Анастасия хорошо помнила их первую встречу спустя пару дней после возвращения ее в «Технострой» из декрета. Они столкнулись в коридоре. Сначала обратила внимание не на него, на рубашку; белые рубашки были Настиным фетишом, буквально сводили ее с ума, а мужчины в таком одеянии всегда казались привлекательнее прочих. Даже спустя годы знакомства, не могла решить для себя, что нравится в нем больше: его рубашки или черный Инфинити, на заднем сиденье которого втайне мечтала оказаться вдвоем.
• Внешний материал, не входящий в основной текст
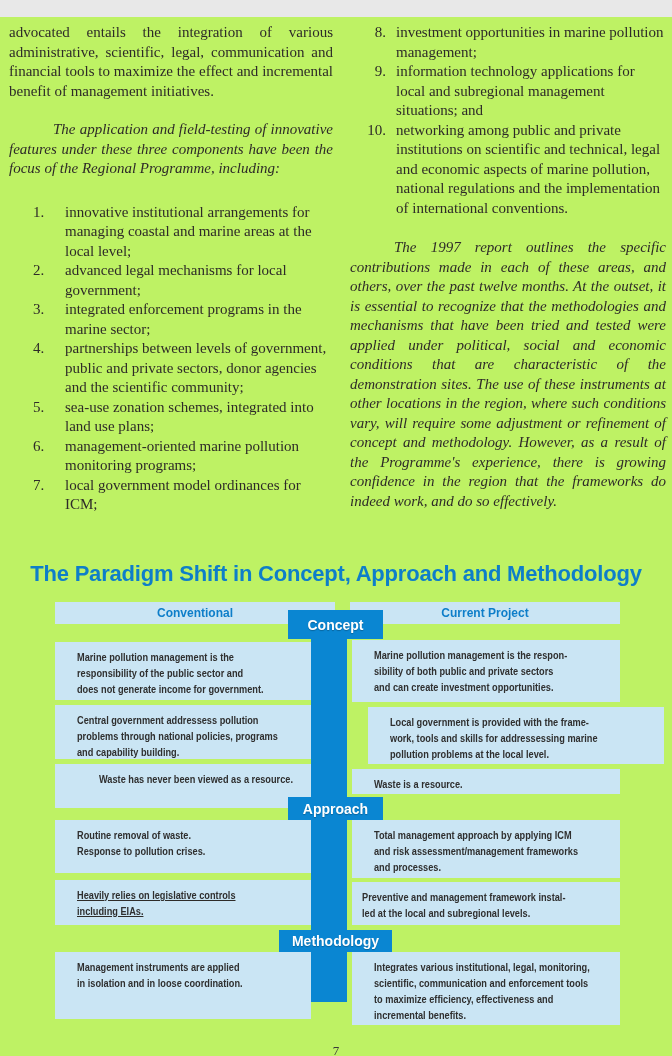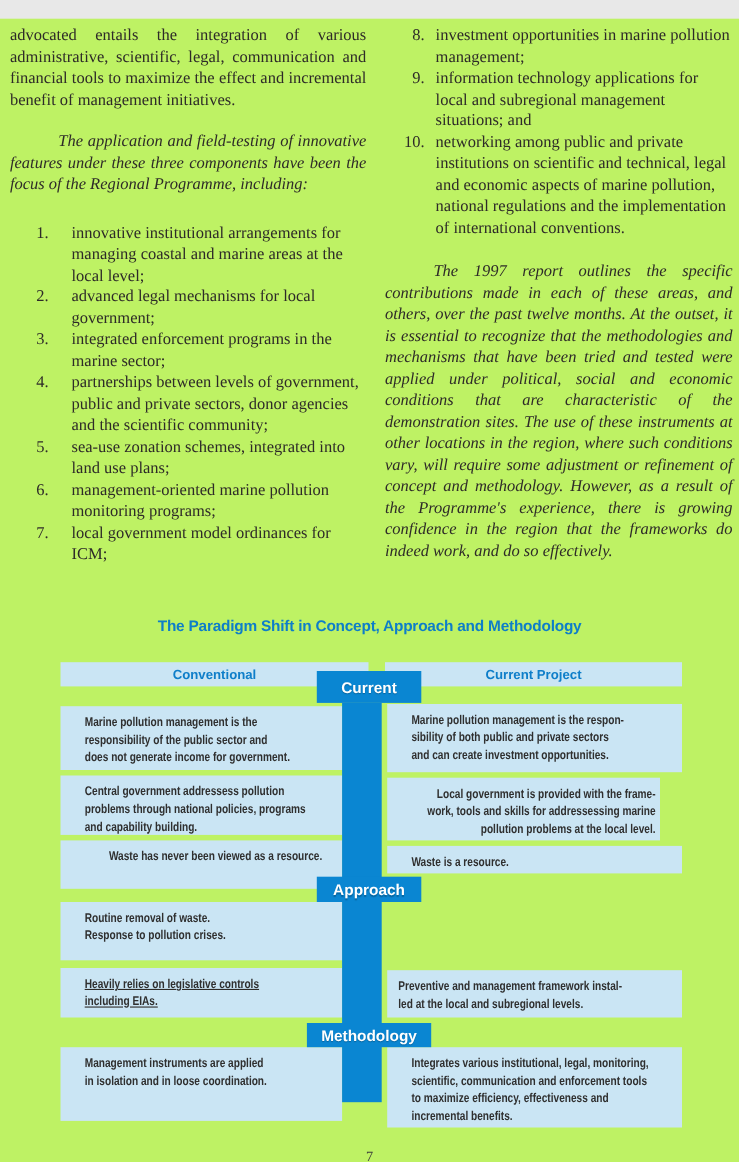--- a/index.html
+++ b/index.html
@@ -33,21 +33,21 @@
   .col-left .list-item{padding-left:24px;}
   .col-right .list-item{padding-left:14px;}
   .li-num{flex:0 0 24px;text-align:left;}
   .col-right .li-num{flex:0 0 24px;text-align:right;padding-right:2px;}
   .li-text{flex:1;margin-left:8px;text-align:left;}
   .col-right .para-after-list{margin-top:20px;}
   
   .diagram{position:absolute;left:0;top:540px;width:672px;height:478px;font-family:"Liberation Sans", sans-serif;}
   .diagram-title{
     position:absolute;left:0;top:4px;width:100%;
-    text-align:center;font-size:14px;font-weight:bold;
+    text-align:center;font-size:22px;font-weight:bold;
     color:var(--title_blue);letter-spacing:-0.2px;
   }
   .band{
     position:absolute;top:45px;height:22px;
     background:var(--light_blue);
     text-align:center;font-size:12px;font-weight:bold;
     color:var(--title_blue);line-height:22px;z-index:1;
   }
   .band-left{left:55px;width:280px;}
   .band-right{left:350px;width:270px;}
@@ -136,54 +136,59 @@
   </div>
 
   <div class="diagram">
     <div class="diagram-title">The Paradigm Shift in Concept, Approach and Methodology</div>
 
     <div class="band band-left">Conventional</div>
     <div class="band band-right">Current Project</div>
 
     <div class="spine"></div>
 
-    <div class="section-box box-concept">Current</div>
+    <div class="section-box box-concept">Concept</div>
     <div class="section-box box-approach">Approach</div>
     <div class="section-box box-methodology">Methodology</div>
 
     <div class="cell" style="left:55px;top:85px;width:256px;height:58px;">
       <div class="cell-text">Marine pollution management is the
 responsibility of the public sector and
 does not generate income for government.</div>
     </div>
     <div class="cell" style="left:352px;top:83px;width:268px;height:62px;">
       <div class="cell-text">Marine pollution management is the respon-
 sibility of both public and private sectors
 and can create investment opportunities.</div>
     </div>
     <div class="cell" style="left:55px;top:148px;width:256px;height:54px;">
       <div class="cell-text">Central government addressess pollution
 problems through national policies, programs
 and capability building.</div>
     </div>
-    <div class="cell" style="left:352px;top:150px;width:248px;height:57px;text-align:right;">
+    <div class="cell" style="left:368px;top:150px;width:296px;height:57px;">
       <div class="cell-text">Local government is provided with the frame-
 work, tools and skills for addressessing marine
 pollution problems at the local level.</div>
     </div>
     <div class="cell" style="left:55px;top:207px;width:256px;height:44px;padding-left:44px;">
       <div class="cell-text">Waste has never been viewed as a resource.</div>
     </div>
     <div class="cell" style="left:352px;top:212px;width:268px;height:25px;">
       <div class="cell-text">Waste is a resource.</div>
     </div>
 
     <div class="cell" style="left:55px;top:263px;width:256px;height:53px;">
       <div class="cell-text">Routine removal of waste.
 Response to pollution crises.</div>
+    </div>
+    <div class="cell" style="left:352px;top:263px;width:268px;height:58px;">
+      <div class="cell-text">Total management approach by applying ICM
+and risk assessment/management frameworks
+and processes.</div>
     </div>
     <div class="cell" style="left:55px;top:323px;width:256px;height:45px;text-decoration:underline;">
       <div class="cell-text">Heavily relies on legislative controls
 including EIAs.</div>
     </div>
     <div class="cell" style="left:352px;top:325px;width:268px;height:43px;padding-left:10px;">
       <div class="cell-text">Preventive and management framework instal-
 led at the local and subregional levels.</div>
     </div>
Только потом посмотрела в глаза; Максим тоже внимательно разглядывал незнакомое лицо. Они не поздоровались, не сказали ни слова, просто долго смотрели друг на друга, стараясь не отводить взгляда, сколько было возможно.

– А это кто? – спросила Настя секретаря Марину, кивком головы указав на Максима.

– Максим Игнашевич. После твоего ухода в декрет его взяли. Разведенный, между прочим, – понизила голос Марина, – у нас тут все девчонки по нему с ума сходят.

– Понятно.

Настя не выказала никакого интереса, но выбирать костюмы на работу с этого дня начала старательнее обычного.

Максим трудился начальником отдела договоров и претензий, – занятие нервное, но прибыльное, – и Настя, хорошо осведомленная о доходах коллег, сразу на интуитивном уровне оценила его перспективность.

По работе они пересекались мало, разговаривали не часто, но проходя мимо стола Максима, постоянно ловила Настя обращенный на себя взгляд. Иногда специально находила повод пройти мимо, чтобы проверить: посмотрит или нет. Всегда поднимал голову, и Настю изначально веселила дурацкая, придуманная ими игра. Полупрозрачная дымка интимности, толика зависимости, грамм заблуждений.